BEGIN

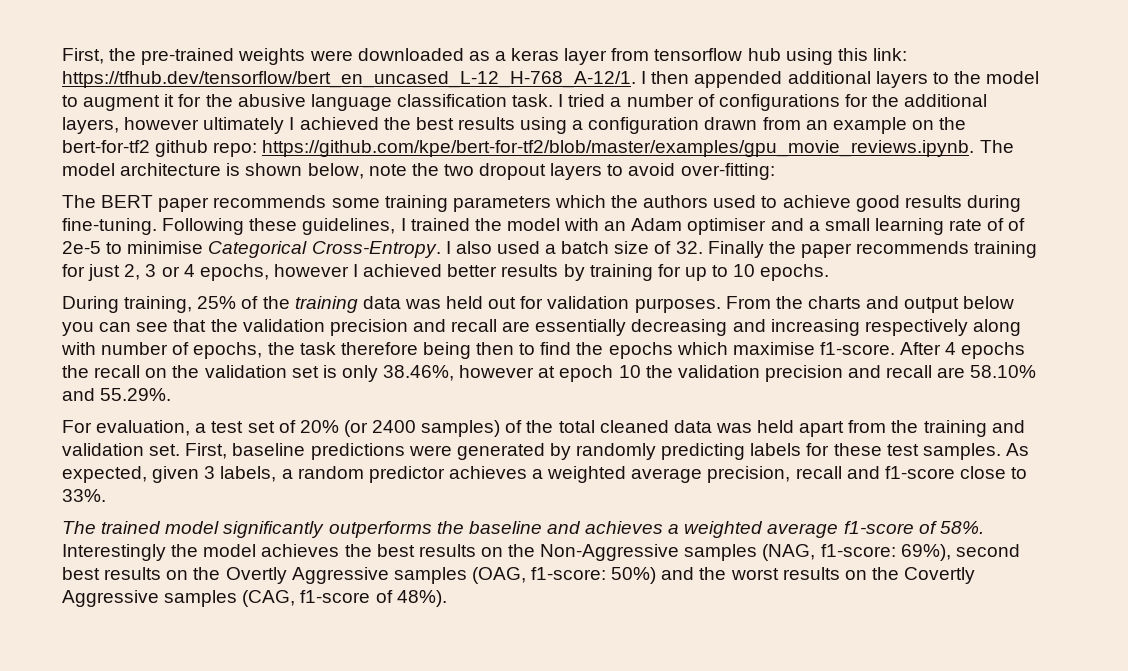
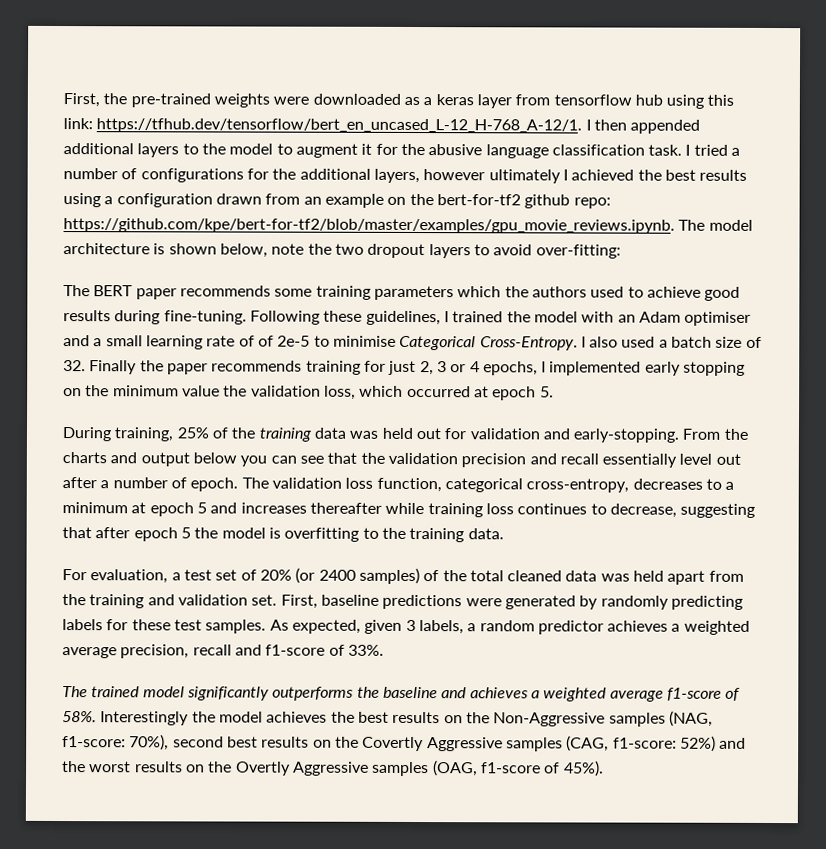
- I also used a batch size of 32. Finally the paper recommends training for just 2, 3 or 4 epochs, however I achieved better results by training for up to 10 epochs.
+ I also used a batch size of 32. Finally the paper recommends training for just 2, 3 or 4 epochs, I implemented early stopping on the minimum value the validation loss, which occurred at epoch 5.
- During training, 25% of the training data was held out for validation purposes.
+ During training, 25% of the training data was held out for validation and early-stopping.
- From the charts and output below you can see that the validation precision and recall are essentially decreasing and increasing respectively along with number of epochs, the task therefore being then to find the epochs which maximise f1-score. After 4 epochs the recall on the validation set is only 38.46%, however at epoch 10 the validation precision and recall are 58.10% and 55.29%.
+ From the charts and output below you can see that the validation precision and recall essentially level out after a number of epoch. The validation loss function, categorical cross-entropy, decreases to a minimum at epoch 5 and increases thereafter while training loss continues to decrease, suggesting that after epoch 5 the model is overfitting to the training data.
- As expected, given 3 labels, a random predictor achieves a weighted average precision, recall and f1-score close to 33%.
+ As expected, given 3 labels, a random predictor achieves a weighted average precision, recall and f1-score of 33%.
- Interestingly the model achieves the best results on the Non-Aggressive samples (NAG, f1-score: 69%), second best results on the Overtly Aggressive samples (OAG, f1-score: 50%) and the worst results on the Covertly Aggressive samples (CAG, f1-score of 48%).
+ Interestingly the model achieves the best results on the Non-Aggressive samples (NAG, f1-score: 70%), second best results on the Covertly Aggressive samples (CAG, f1-score: 52%) and the worst results on the Overtly Aggressive samples (OAG, f1-score of 45%).

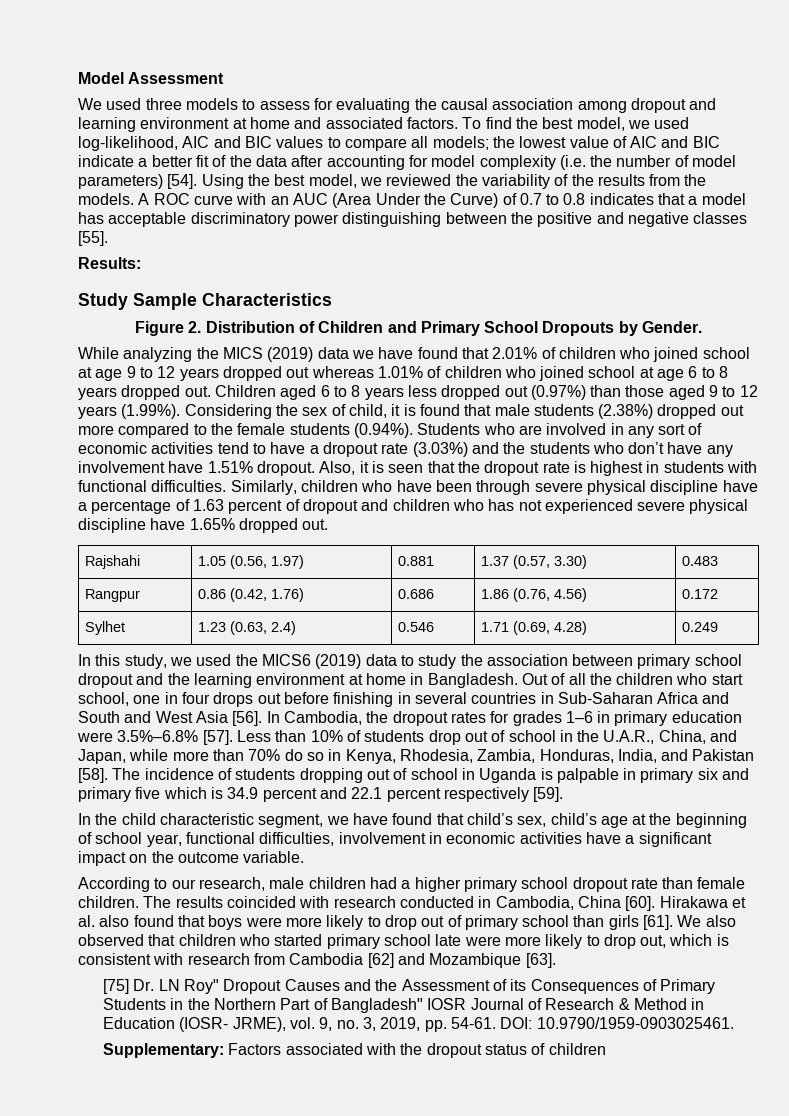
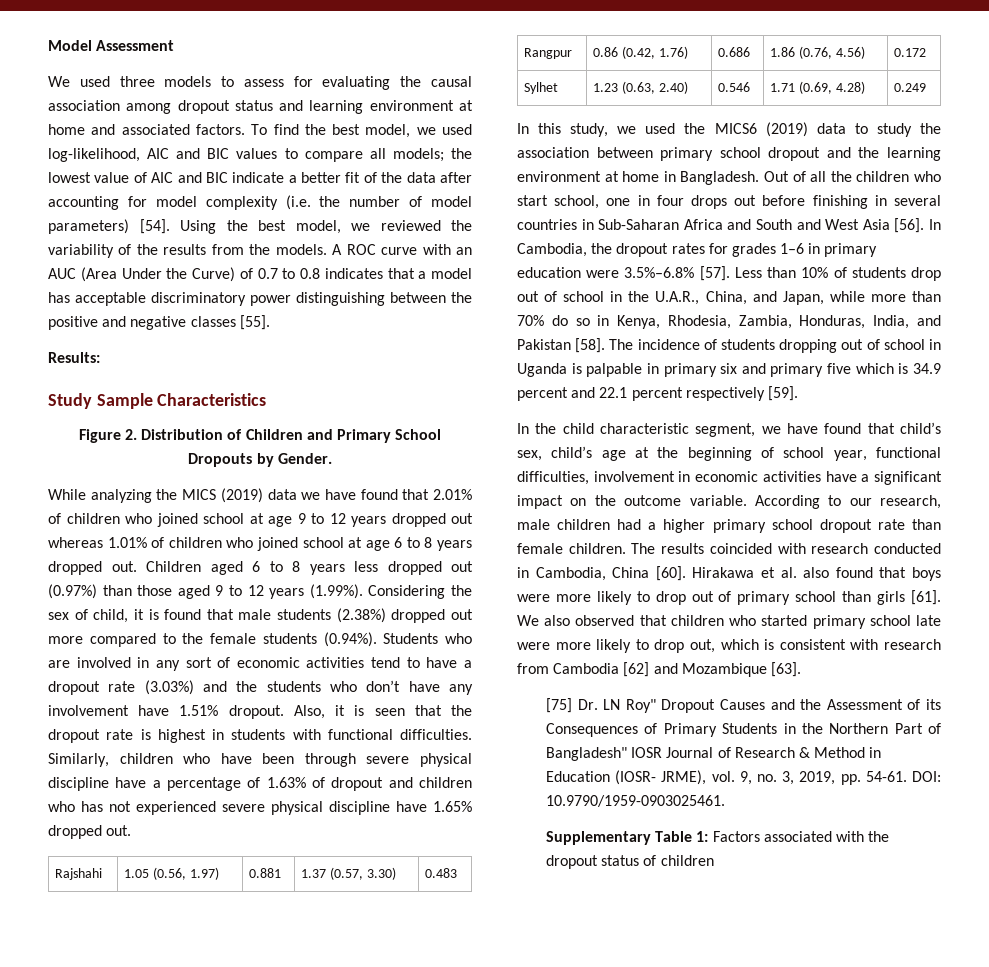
- We used three models to assess for evaluating the causal association among dropout and learning environment at home and associated factors.
+ We used three models to assess for evaluating the causal association among dropout status and learning environment at home and associated factors.
- Similarly, children who have been through severe physical discipline have a percentage of 1.63 percent of dropout and children who has not experienced severe physical discipline have 1.65% dropped out.
+ Similarly, children who have been through severe physical discipline have a percentage of 1.63% of dropout and children who has not experienced severe physical discipline have 1.65% dropped out.
- Sylhet | 1.23 (0.63, 2.4) | 0.546 | 1.71 (0.69, 4.28) | 0.249
+ Sylhet | 1.23 (0.63, 2.40) | 0.546 | 1.71 (0.69, 4.28) | 0.249
- In the child characteristic segment, we have found that child’s sex, child’s age at the beginning of school year, functional difficulties, involvement in economic activities have a significant impact on the outcome variable.
- According to our research, male children had a higher primary school dropout rate than female children.
+ In the child characteristic segment, we have found that child’s sex, child’s age at the beginning of school year, functional difficulties, involvement in economic activities have a significant impact on the outcome variable. According to our research, male children had a higher primary school dropout rate than female children.
- Supplementary: Factors associated with the dropout status of children
+ Supplementary Table 1: Factors associated with the dropout status of children

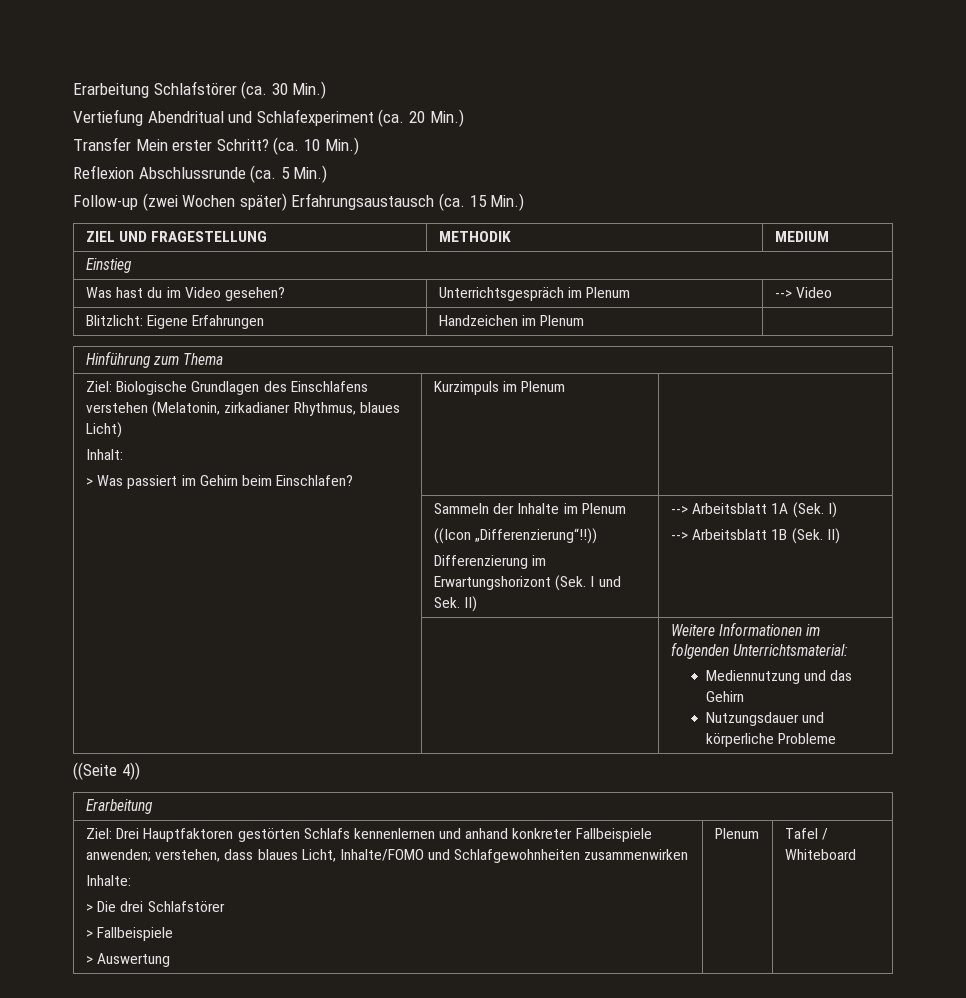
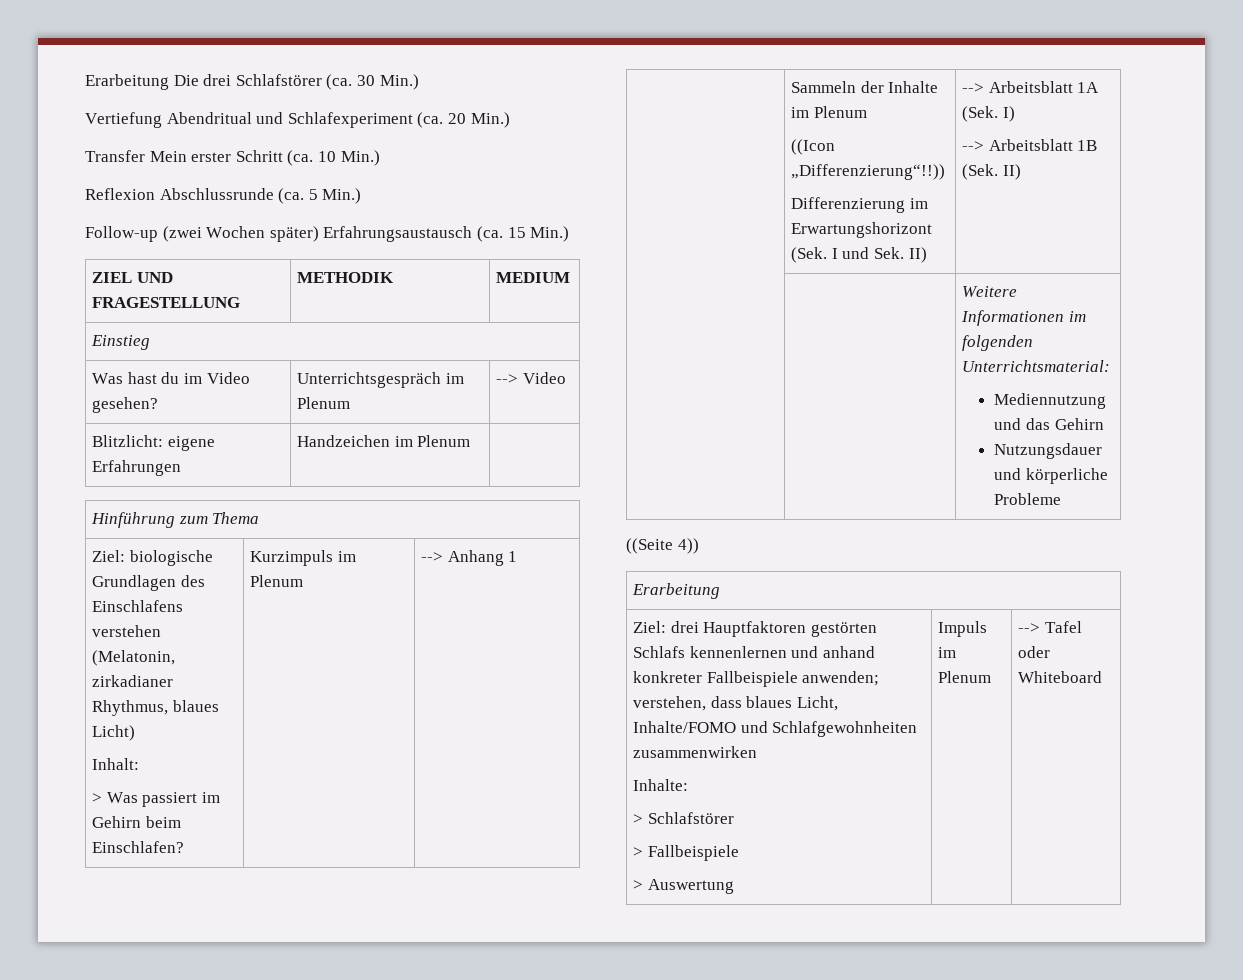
- Erarbeitung Schlafstörer (ca. 30 Min.)
+ Erarbeitung Die drei Schlafstörer (ca. 30 Min.)
- Transfer Mein erster Schritt? (ca. 10 Min.)
+ Transfer Mein erster Schritt (ca. 10 Min.)
- Blitzlicht: Eigene Erfahrungen | Handzeichen im Plenum |
+ Blitzlicht: eigene Erfahrungen | Handzeichen im Plenum |
- Ziel: Biologische Grundlagen des Einschlafens verstehen (Melatonin, zirkadianer Rhythmus, blaues Licht)
+ Ziel: biologische Grundlagen des Einschlafens verstehen (Melatonin, zirkadianer Rhythmus, blaues Licht)
  Inhalt:
- > Was passiert im Gehirn beim Einschlafen? | Kurzimpuls im Plenum |
+ > Was passiert im Gehirn beim Einschlafen? | Kurzimpuls im Plenum | --> Anhang 1
- Ziel: Drei Hauptfaktoren gestörten Schlafs kennenlernen und anhand konkreter Fallbeispiele anwenden; verstehen, dass blaues Licht, Inhalte/FOMO und Schlafgewohnheiten zusammenwirken
+ Ziel: drei Hauptfaktoren gestörten Schlafs kennenlernen und anhand konkreter Fallbeispiele anwenden; verstehen, dass blaues Licht, Inhalte/FOMO und Schlafgewohnheiten zusammenwirken
  Inhalte:
- > Die drei Schlafstörer
+ > Schlafstörer
  > Fallbeispiele
- > Auswertung | Plenum | Tafel / Whiteboard
+ > Auswertung | Impuls im Plenum | --> Tafel oder Whiteboard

END

Problem details: Write down again, exactly as given, only the lines above that fall from the line with "- During training, 25%" to the line with "validation and early-stopping.", inclusive.

The answer:
- During training, 25% of the training data was held out for validation purposes.
+ During training, 25% of the training data was held out for validation and early-stopping.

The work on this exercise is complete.